University of Nairobi dismisses report casting doubt on its courses

University of Nairobi (UoN). (Photo: Courtesy)

The University of Nairobi (UoN) has termed as scandalous a report questioning the credibility of its degree programmes.

Vice Chancellor Peter Mbithi said the institution was a reputable organisation with a strong tradition of excellence.

Prof Mbithi further said the audit report by the Commission for University Education (CUE) did not mention the university for providing sub-standard education.

He termed media reports listing UoN among universities offering fake, "useless" degrees as "extremely careless, slanderous and disgraceful to the Kenyan people and all great men and women in the region".

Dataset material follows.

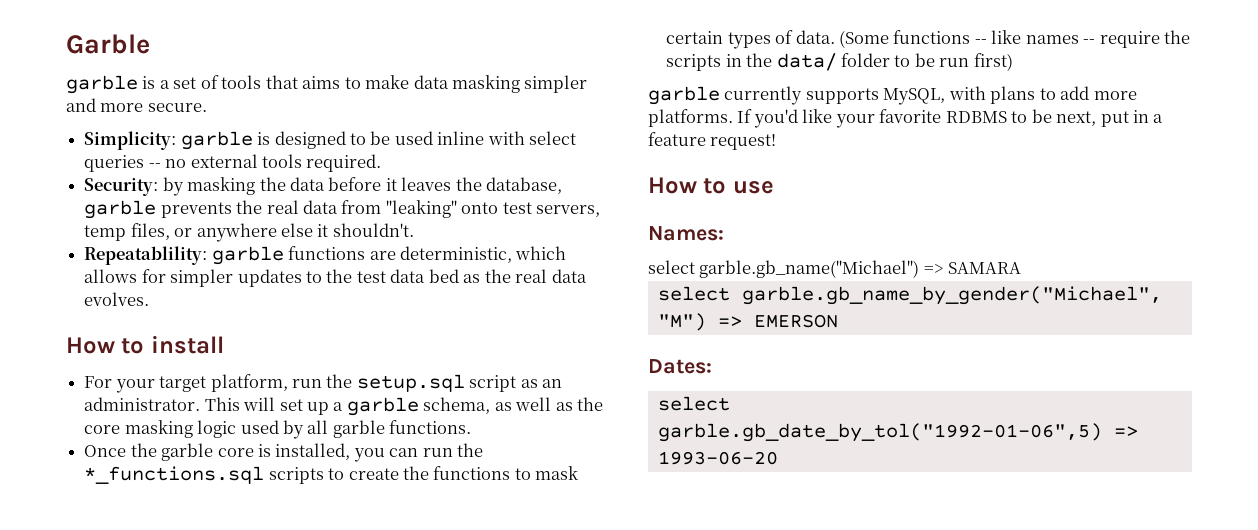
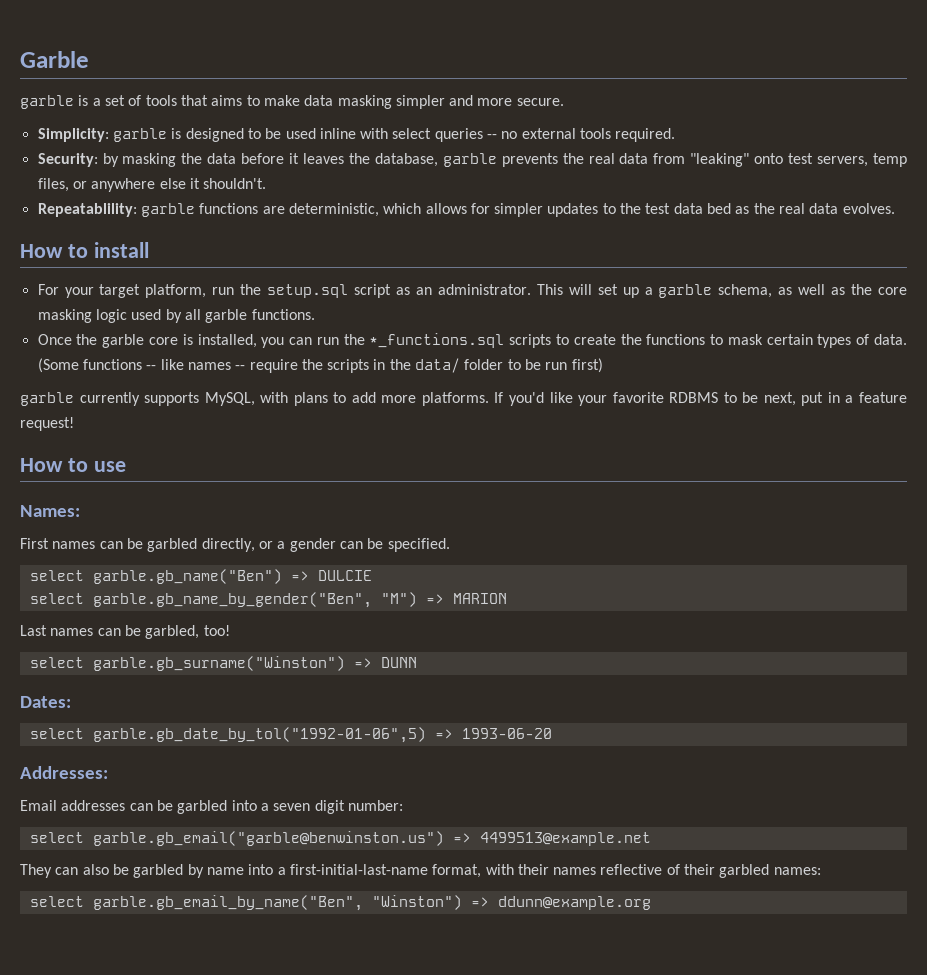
[648,260,1022,278] [657,286,1162,305] [657,313,838,331] select garble.gb_name("Michael") => SAMARA // select garble.gb_name_by_gender("Michael", "M") => EMERSON -> [20,538,450,552] [29,569,372,584] [29,592,507,608] [20,625,230,639] [29,656,417,671] First names can be garbled directly, or a gender can be specified. // select garble.gb_name("Ben") => DULCIE // select garble.gb_name_by_gender("Ben", "M") => MARION // Last names can be garbled, too! // select garble.gb_surname("Winston") => DUNN
(778, 458) none -> [20,766,108,779] [20,800,403,814] [29,831,651,846] [20,864,821,878] [29,895,651,911] // Addresses: // Email addresses can be garbled into a seven digit number: // select garble.gb_email("garble@benwinston.us") => 4499513@example.net // They can also be garbled by name into a first-initial-last-name format, with their names reflective of their garbled names: // select garble.gb_email_by_name("Ben", "Winston") => ddunn@example.org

"In the Commission for University Education report on the University of Nairobi audit of February 16, 2017, which is available for public scrutiny, there is no mention of such findings," said Mbithi.

The commission had threatened to block student admissions for one year in institutions accused of not meeting the set standards.

This followed damning findings of a CUE quality audit report released by Education Cabinet Secretary Fred Matiang'i last week.

The shocking report revealed several breaches, including flaws in meeting minimum admissions requirements, missing test scores, abuse of executive masters' degrees and academic theft. Also revealed were major abuses on credit accumulation and transfers, skewed progression records, unmerited awarding of honorary degrees and sub-standard theses or research projects.

The findings of the Exit Report were so damning that the ministry censored the main report, only making available a deeply edited and summarised document.

The audit covered the period after the enactment of the Universities Act (2012) and 2016. A cursory analysis of graduated students between 2010 and 2014 shows about 120,000 graduated.

And if the universities are accused of having tolerated serious academic quality breaches, questions arise about whether the degrees acquired within the said period met the strict standards set by CUE.

The report implied the credibility of up to 120,000 degrees issued during this period was in doubt.